After leaving the Justice Department, I spent two years as a commissioner at the Federal Election Commission, which is responsible for enforcing the Federal Election Campaign Act that governs the financing of congressional and presidential election campaigns. Being a commissioner is a particularly sensitive post because the federal laws governing campaigns regulate an area protected by the First Amendment: political speech and political activity. While commissioners have a sworn duty to enforce the laws passed by Congress, they also have an obligation to protect the First Amendment rights of candidates, elected officials, and the public when they are carrying out their duties.
Summary of IRS Abuse
On May 10, 2013, former IRS official Lois Lerner revealed that the IRS had been targeting Tea Party and other conservative organizations in a presentation at a conference in Washington, D.C. sponsored by the American Bar Association. This was apparently made public because of the pending release of a May 14 report by the Inspector General for the Department of the Treasury detailing the “inappropriate criteria” used by the IRS to identify for review the applications of conservative organizations for tax-exempt status under Section 501(c)(4) of the Internal Revenue Code. These reviews “resulted in substantial delays in processing” of their applications and the organizations were also subjected to “unnecessary information requests:” voluminous requests for information and documentation irrelevant to the exemption determination.
When Attorney General Eric Holder announced on May 14, 2013, that the Justice Department was opening an investigation, he called the IRS’s actions “outrageous and unacceptable.” I agree – the actions of the IRS were “outrageous and unacceptable.” They represent one of the most dangerous actions that can be taken by a government agency: abusing its great power and authority under federal law to target disfavored individuals and organizations. Here, the disfavored entities were seen by Lois Lerner and her colleagues at the IRS – rightly or wrongly – as opponents of the public policies of President Obama and other members of his political party.

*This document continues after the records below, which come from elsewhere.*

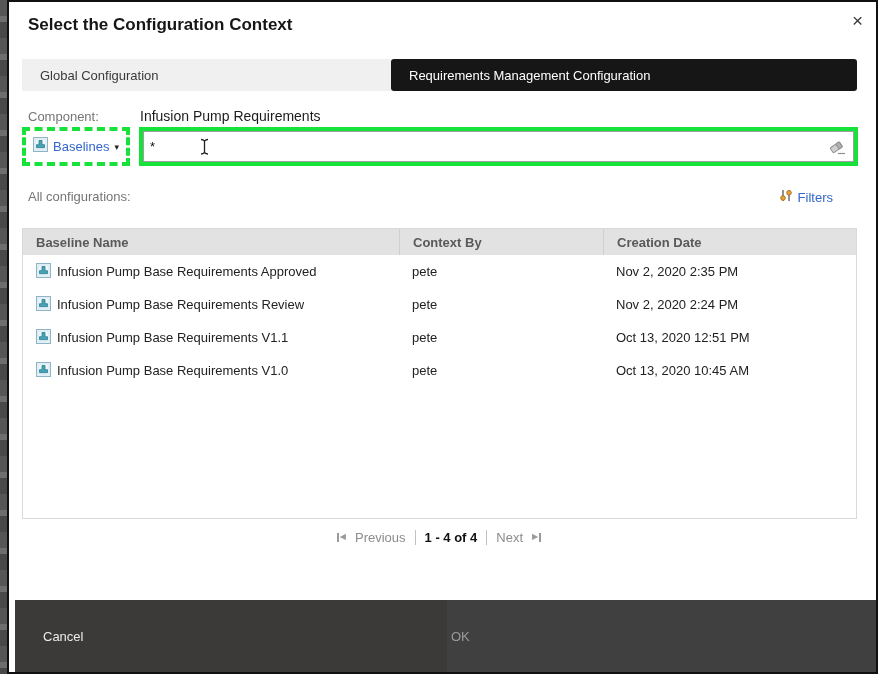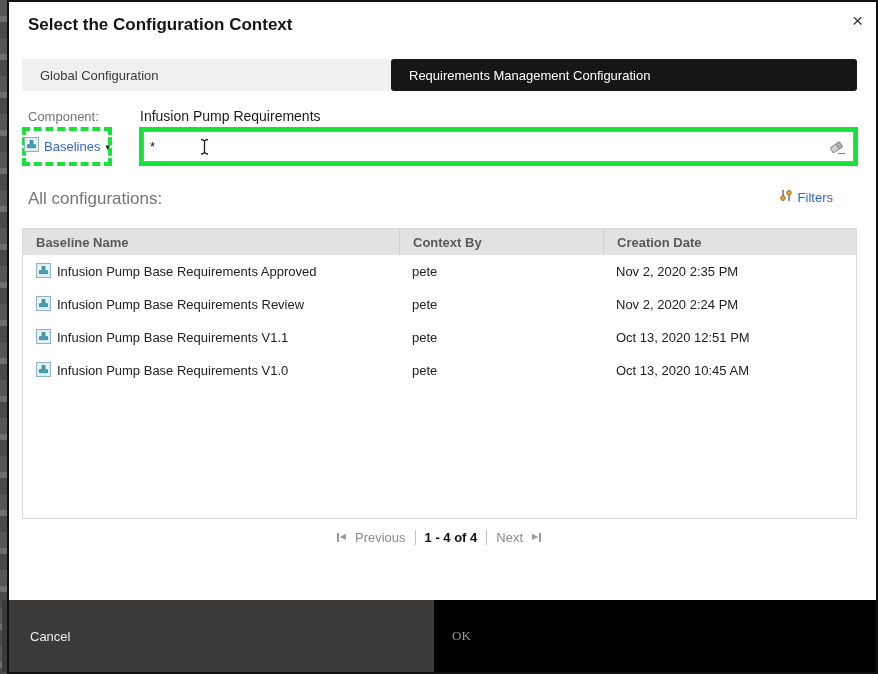--- a/index.html
+++ b/index.html
@@ -29,7 +29,7 @@
   .comp-value { position:absolute; left:140px; top:108px; font-size:14px; color:#1c1c1c; }
 
   
-  .scope-box { position:absolute; left:22px; top:127px; width:90px; height:39px;
+  .scope-box { position:absolute; left:22px; top:127px; width:108px; height:39px;
     border:4px dashed #17e23a; background:#fff; display:flex; align-items:center;
     justify-content:center; gap:5px; cursor:pointer; }
   .scope-label { font-size:13px; color:#3366cc; }

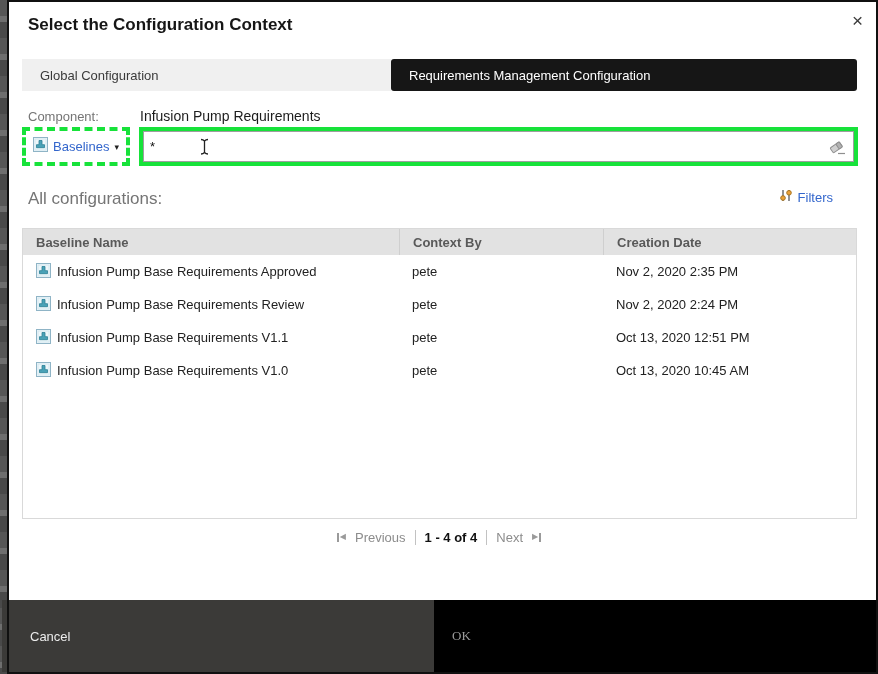--- a/index.html
+++ b/index.html
@@ -46,7 +46,7 @@
   .eraser { position:absolute; right:7px; top:7px; cursor:pointer; }
 
   
-  .list-label { position:absolute; left:28px; top:189px; font-size:17px; color:#757575; }
+  .list-label { position:absolute; left:28px; top:189px; font-size:13px; color:#757575; }
   .filters { position:absolute; right:45px; top:188px; display:flex; align-items:center; gap:5px; cursor:pointer; }
   .filters-label { font-size:13px; color:#3366cc; }
 

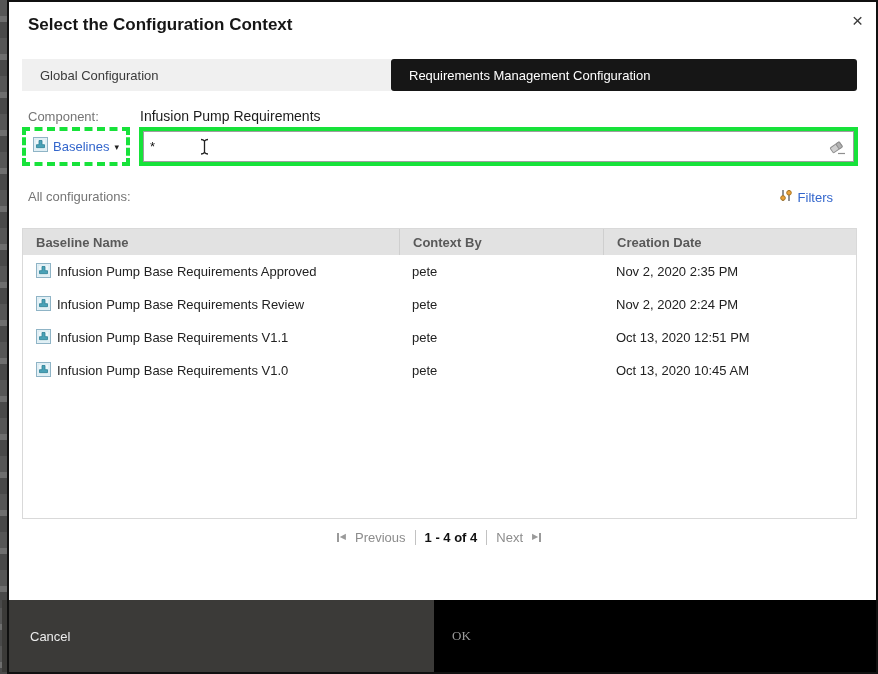--- a/index.html
+++ b/index.html
@@ -74,7 +74,7 @@
   .pg-tri { font-size:8px; color:#9a9a9a; line-height:1; }
 
   
-  .footer { position:absolute; left:2px; right:2px; bottom:2px; height:72px; display:flex; font-size:13px; }
+  .footer { position:absolute; left:15px; right:2px; bottom:2px; height:72px; display:flex; font-size:13px; }
   .btn-cancel { width:432px; background:#3b3a38; color:#ececec; display:flex; align-items:center;
     padding-left:28px; cursor:pointer; }
   .btn-ok { flex:1; background:#000000; color:#9b9b9b; display:flex; align-items:center;

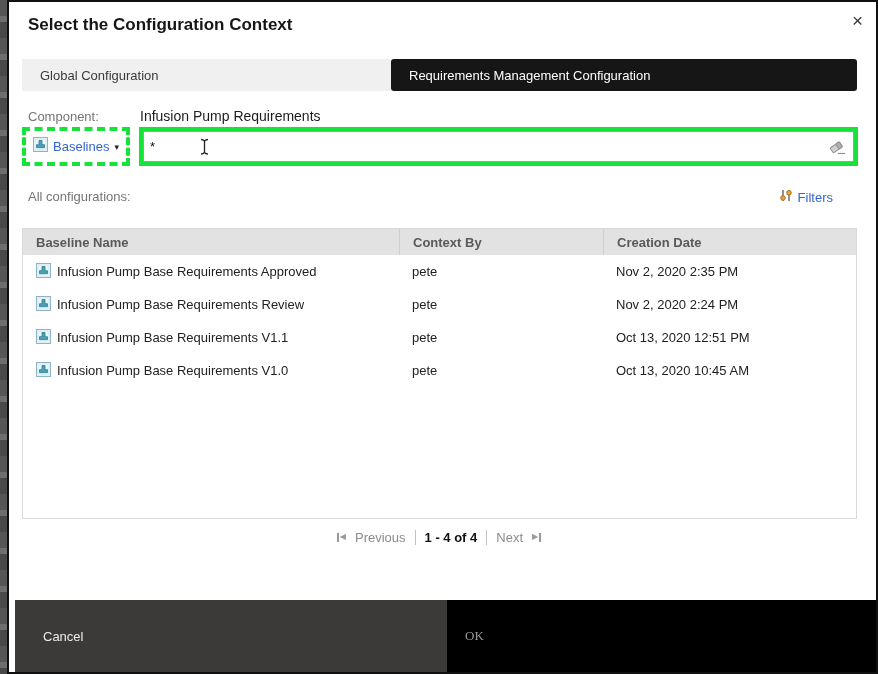--- a/index.html
+++ b/index.html
@@ -77,8 +77,8 @@
   .footer { position:absolute; left:15px; right:2px; bottom:2px; height:72px; display:flex; font-size:13px; }
   .btn-cancel { width:432px; background:#3b3a38; color:#ececec; display:flex; align-items:center;
     padding-left:28px; cursor:pointer; }
-  .btn-ok { flex:1; background:#000000; color:#9b9b9b; display:flex; align-items:center;
-    padding-left:18px; cursor:default;font-family:Liberation Serif, serif; }
+  .btn-ok { flex:1; background:#404040; color:#9b9b9b; display:flex; align-items:center;
+    padding-left:4px; cursor:default; }
 </style>
 </head>
 <body>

Unfortunately, the individuals at the IRS who planned, implemented, coordinated, and engaged in this behavior were urged to do so in public statements and speeches by the President, who publicly accused conservative §501(c)(4) organizations of “posing as not-for-profit, social welfare and trade groups” and called them “a problem for democracy” and a “threat to our democracy.”  He severely criticized many organizations for their advocacy after the Supreme Court’s decision in Citizens United v. FEC, as did members of Congress who sent letter after letter to the IRS demanding investigations of various conservative nonprofit organizations.
And why? Because President Obama and the members did not like the First Amendment-protected advocacy engaged in by these organizations. The voluminous information requests to applicants by the IRS, the multi-tiered review of their applications, and the long delays in granting exemptions were apparently intended to undermine the Citizens United decision and to burden the political speech and political activity of conservative organizations.
That this was a partisan action by the IRS is clear. Both the report by the Inspector General and the extensive investigation by this Committee have shown that only conservative organizations were targeted.
What is worse is that the IRS seems to have learned nothing from its effort to regulate political speech – which is outside its statutory mandate – instead of sticking to its mission, which is collecting tax revenue. In fact, the IRS has proposed new regulations governing §501(c)(4) organizations that would in essence implement the “inappropriate criteria” that the IRS used in its unlawful targeting scheme.
These proposed new rules would undermine and interfere with the system of campaign finance laws and regulations established by Congress and the Federal Election Commission (FEC) and confuse regulated entities. It would embroil the IRS in an area in which it lacks both professional expertise and the structure and safeguards necessary to assure the American people that their government will not discriminate against them on the basis of their political beliefs and activities.
Unfortunately, the IRS has a history of similar abuse, starting with President Franklin Roosevelt, who used the power of the agency “against a host of political rivals and business opponents.” Revenue collection in the U.S. relies on voluntary compliance. This type of partisan behavior by the IRS seriously threatens the credibility of the agency as a nonpartisan, politically disinterested agency – a reputation essential to its mission.
The misbehavior of the IRS raises the question of what regulatory or legislative changes can be made to prevent this type of abusive action by the agency from reoccurring. There are a number of changes that could be made in both the organizational structure of the IRS as well as the revenue laws governing tax-exempt organizations.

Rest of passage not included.